По счастью, никто из шести контрабандистов не предпринимал никаких действий, которые можно было бы счесть угрожающими. Все выражали сочувствие и озабоченность по поводу состояния Джейми, и — как следовало из тщательного наблюдения — все приходили проведать его, но ничего подозрительного при этом замечено не было.

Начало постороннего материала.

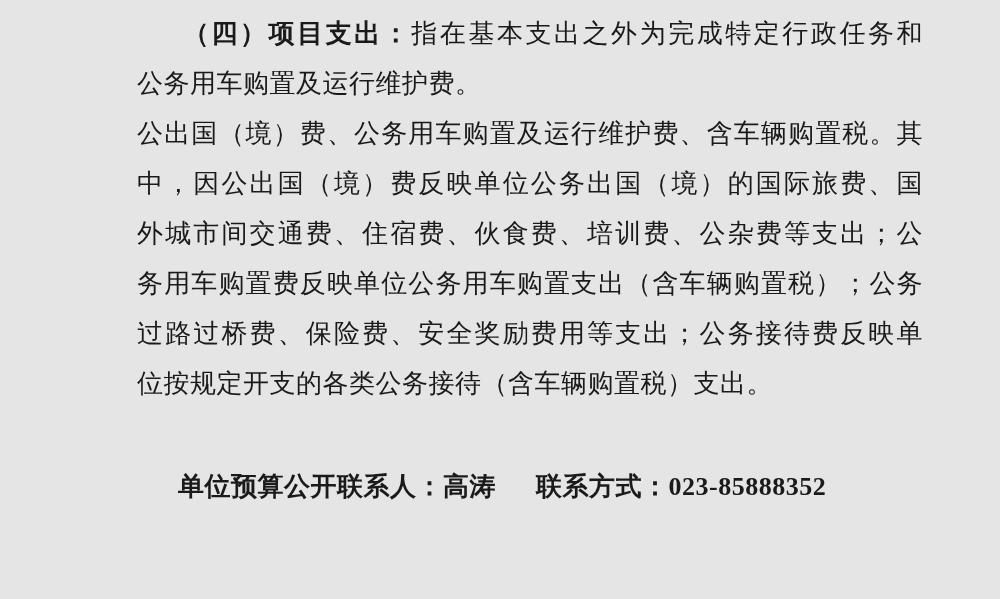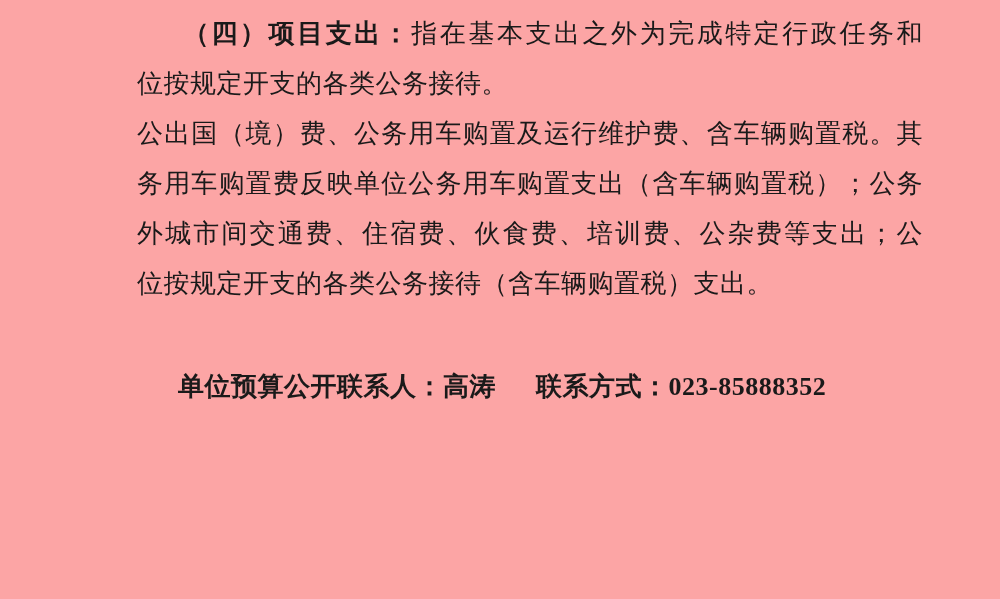--- a/index.html
+++ b/index.html
@@ -11,7 +11,7 @@
     position: relative;
     width: 1000px;
     height: 599px;
-    background: #fca5a5;
+    background: #e5e5e5;
     overflow: hidden;
     color: #1a1a1a;
     font-family: "Liberation Serif", "DejaVu Serif", serif;

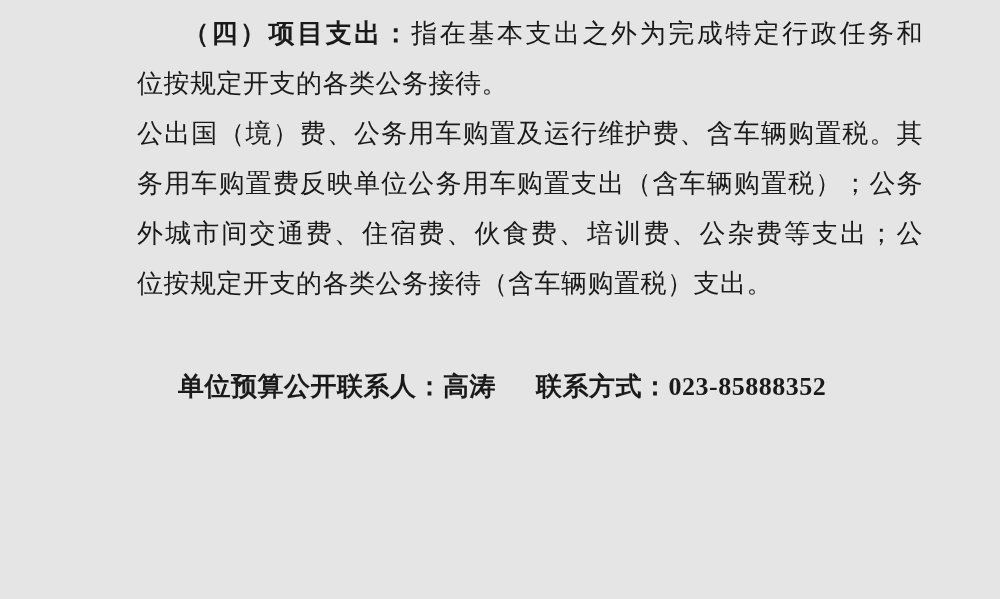--- a/index.html
+++ b/index.html
@@ -63,7 +63,7 @@
 
     <div class="line justify indent"><span class="lead">（四）项目支出：</span><span>指在基本支出之外为完成特定行政任务和</span></div>
 
-    <div class="line"><span>位按规定开支的各类公务接待。</span></div>
+    <div class="line"><span>公务用车购置及运行维护费。</span></div>
 
 
     <div class="line justify"><span>公出国（境）费、公务用车购置及运行维护费、含车辆购置税。其</span></div>

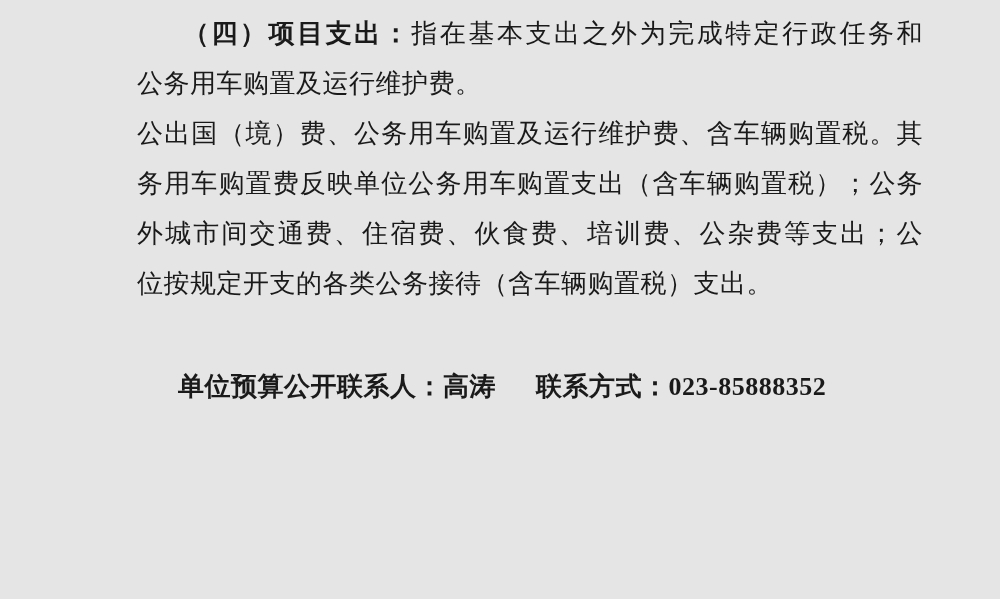--- a/index.html
+++ b/index.html
@@ -68,6 +68,7 @@
 
     <div class="line justify"><span>公出国（境）费、公务用车购置及运行维护费、含车辆购置税。其</span></div>
 
+    <div class="line justify"><span>中，因公出国（境）费反映单位公务出国（境）的国际旅费、国</span></div>
 
     <div class="line justify"><span>务用车购置费反映单位公务用车购置支出（含车辆购置税）；公务</span></div>
 

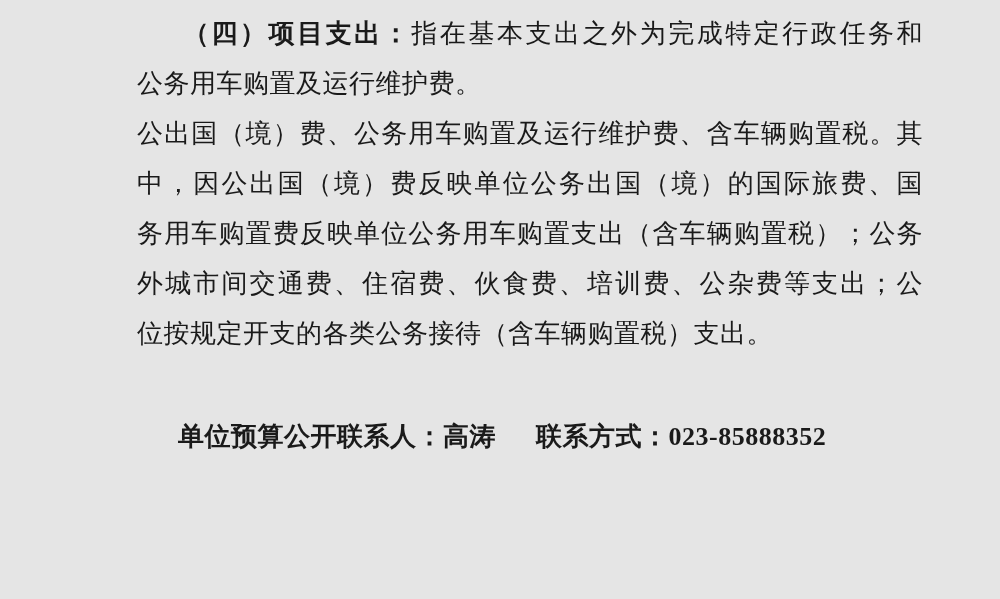--- a/index.html
+++ b/index.html
@@ -70,9 +70,9 @@
 
     <div class="line justify"><span>中，因公出国（境）费反映单位公务出国（境）的国际旅费、国</span></div>
 
+    <div class="line justify"><span>外城市间交通费、住宿费、伙食费、培训费、公杂费等支出；公</span></div>
+
     <div class="line justify"><span>务用车购置费反映单位公务用车购置支出（含车辆购置税）；公务</span></div>
-
-    <div class="line justify"><span>外城市间交通费、住宿费、伙食费、培训费、公杂费等支出；公</span></div>
 
 
 

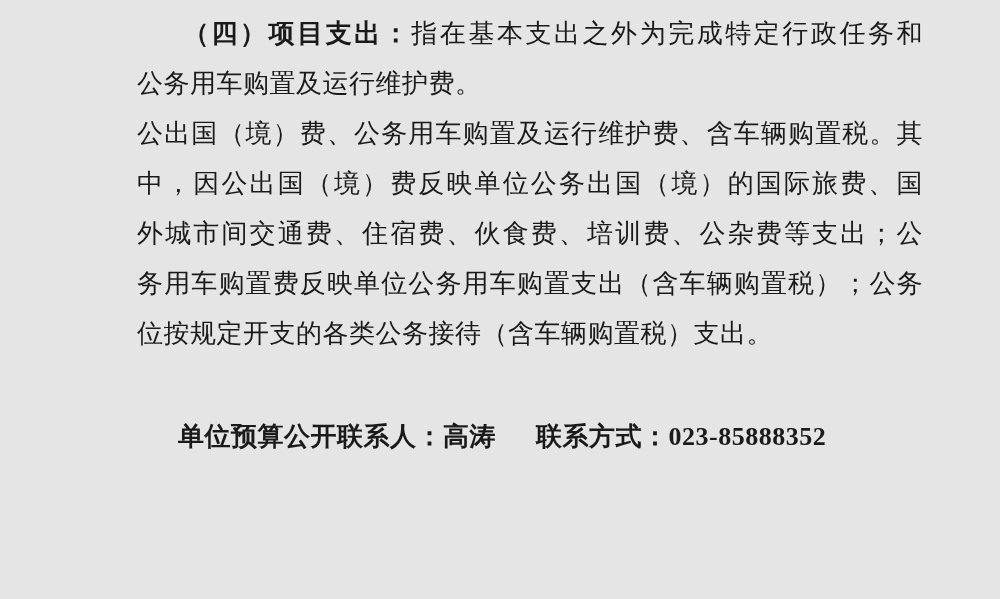--- a/index.html
+++ b/index.html
@@ -75,6 +75,7 @@
     <div class="line justify"><span>务用车购置费反映单位公务用车购置支出（含车辆购置税）；公务</span></div>
 
 
+    <div class="line justify"><span>过路过桥费、保险费、安全奖励费用等支出；公务接待费反映单</span></div>
 
     <div class="line"><span>位按规定开支的各类公务接待（含车辆购置税）支出。</span></div>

Я целые дни проводила в исследовании судна, оказывая мелкую, но срочную медицинскую помощь, надобность в которой постоянно возникает в плавании: у кого-то ушиб, у кого-то порез, то десны кровоточат, то зуб заболит. Я размельчала и смешивала свои травы, составляя снадобья, в уголке камбуза, любезно предоставленном в мое распоряжение мистером Мерфи.

Когда я вставала, Марсали в каюте уже не было, когда возвращалась — она уже спала. А когда нам приходилось встречаться за столом, девушка молчала, не скрывая враждебности. В моем понимании эта враждебность отчасти объяснялась естественной обидой за свою мать, отчасти же тем, что ей приходилось делить каюту — и ночи! — со мной, а не с Фергюсом.

В этом смысле если она и оставалась нетронутой — а ее угрюмый вид наводил на мысль, что дело обстоит именно так, — то это имело место исключительно в силу уважения Фергюса к запрету Джейми. Как бы ни старался мой муж выступать охранителем добродетели своей падчерицы, не будь на то доброй воли француза, помешать чему-то в данный момент Джейми был решительно не способен.